Isabel Côté, professeure en travail social à l’Université du Québec en Outaouais, ajoute, en outre, que la reconnaissance légale du lien de filiation avec deux parents de même sexe «est vraiment une plus-value» pour les enfants. Les deux adultes sont alors responsables d’assurer sa protection, son bien-être. Et le jeune a droit à une série de prestations sociales en cas de décès, de maladie.
Mme Côté perçoit plutôt une saine évolution dans la malléabilité du concept de famille. Le modèle basé «sur l’engendrement» n’aurait plus sa raison d’être. «La famille change, il faut que le droit s’adapte pour mettre tous les enfants sur le même pied d’égalité, peu importe les circonstances de leur naissance.»
Les familles homoparentales vivent les mêmes joies et butent sur les mêmes écueils que les ménages hétérosexuels, avance Isabel Côté, professeure en travail social à l’Université du Québec en Outaouais. «Ce n’est pas le sexe des parents qui fait une différence, c’est le climat dans lequel les enfants grandissent.»

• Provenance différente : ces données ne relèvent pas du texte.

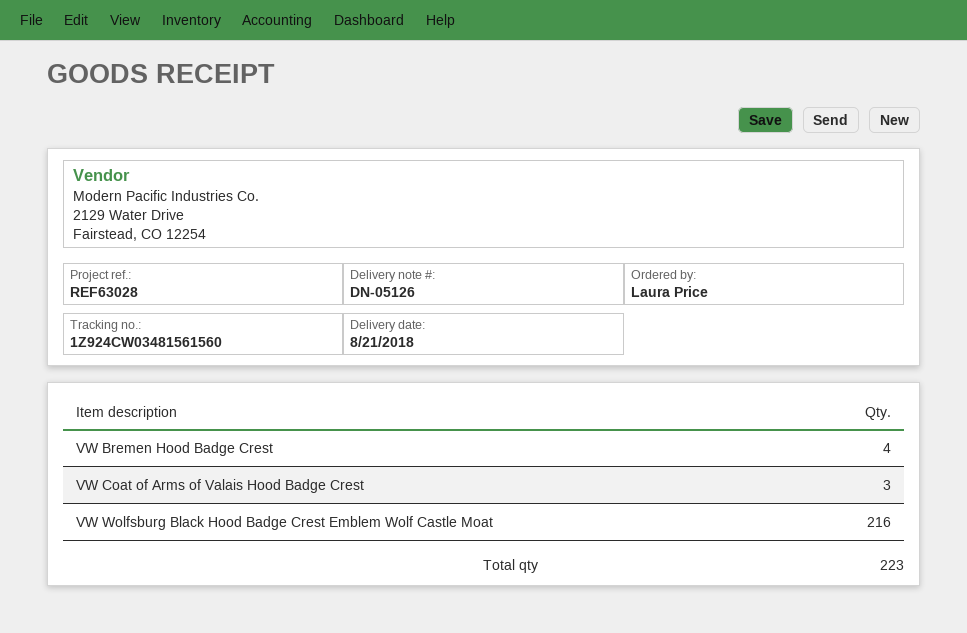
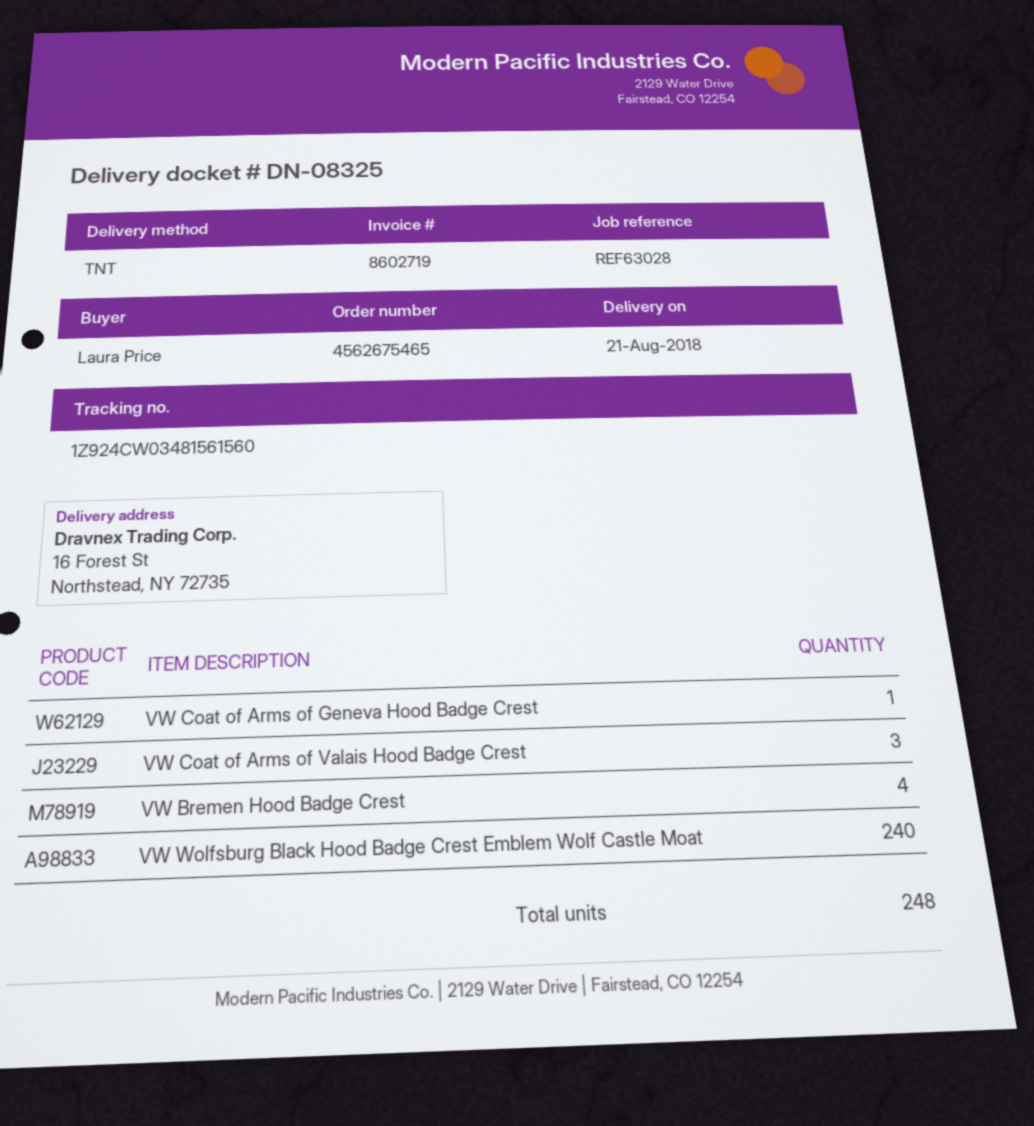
delivery note number: DN-05126 -> DN-08325
VW Wolfsburg Black Hood Badge Crest Emblem Wolf Castle Moat: 216 -> 240
VW Coat of Arms of Geneva Hood Badge Crest: none -> 1
total quantity: 223 -> 248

Quelques disparités peu significatives
Selon la littérature scientifique, il n’y aurait pas de disparités entre les enfants élevés dans une famille hétérosexuelle ou dans la voisine homosexuelle. Vraiment pas de disparités? Les plus récentes analyses laissent entrevoir quelques contrastes…
«Il n’y a pas de différences significatives.» Les familles homoparentales vivent les mêmes joies et butent sur les mêmes écueils que les ménages hétérosexuels, avance Isabel Côté, professeure en travail social à l’Université du Québec en Outaouais. «Ce n’est pas le sexe des parents qui fait une différence, c’est le climat dans lequel les enfants grandissent.»
Même constat du côté de la titulaire de la Chaire de recherche sur l’homophobie de l’Université du Québec à Montréal (UQAM), la sexologue Line Chamberland. Malgré les difficultés spécifiques éprouvées par les familles homoparentales, leurs enfants ne s’en sortent pas mieux ou moins bien que les enfants des autres maisonnées.
Mais, quelques études récentes révèlent une certaine dissemblance, fait remarquer Danielle Julien, professeure et chercheuse au Département de psychologie de l’UQAM. «Les différences qu’on trouve, c’est au niveau du développement du genre chez les enfants. Les filles de mères lesbiennes, par exemple, si on les compare aux filles de mères hétérosexuelles, ne seront pas moins féminines, mais elles vont être plus masculines.» Ainsi, elles pourraient se diriger plus facilement vers des professions réputées majoritairement occupées par des hommes.
Et les garçons?
Et les garçons de couples homosexuels? On observerait également qu’ils sont moins cantonnés. Ils ne sont pas moins masculins, mais ils sont plus féminins, avance la spécialiste de la psychologie du développement. Concrètement, ça veut dire quoi? Ils apprécient autant leur camion que les autres garçons, mais ils repoussent moins la poupée.
D’autres distinctions apparaissent au secondaire, poursuit Danielle Julien. Chez les adolescentes issues de couples hétérosexuels, la satisfaction d’être une femme a tendance à décliner avec l’âge au fur et à mesure qu’elles découvrent les limitations sociales imposées aux femmes. Les adolescentes des couples lesbiens seraient plus heureuses : «Elles sont plus satisfaites d’être une fille.»
Une étude américaine révèle, en outre, que les enfants d’unions homoparentales, surtout les filles, entameraient leur vie sexuelle un peu plus tardivement que leurs amies des ménages hétéros. Mais leur sexualité serait un peu plus ouverte : «Il y a plus d’exploration.»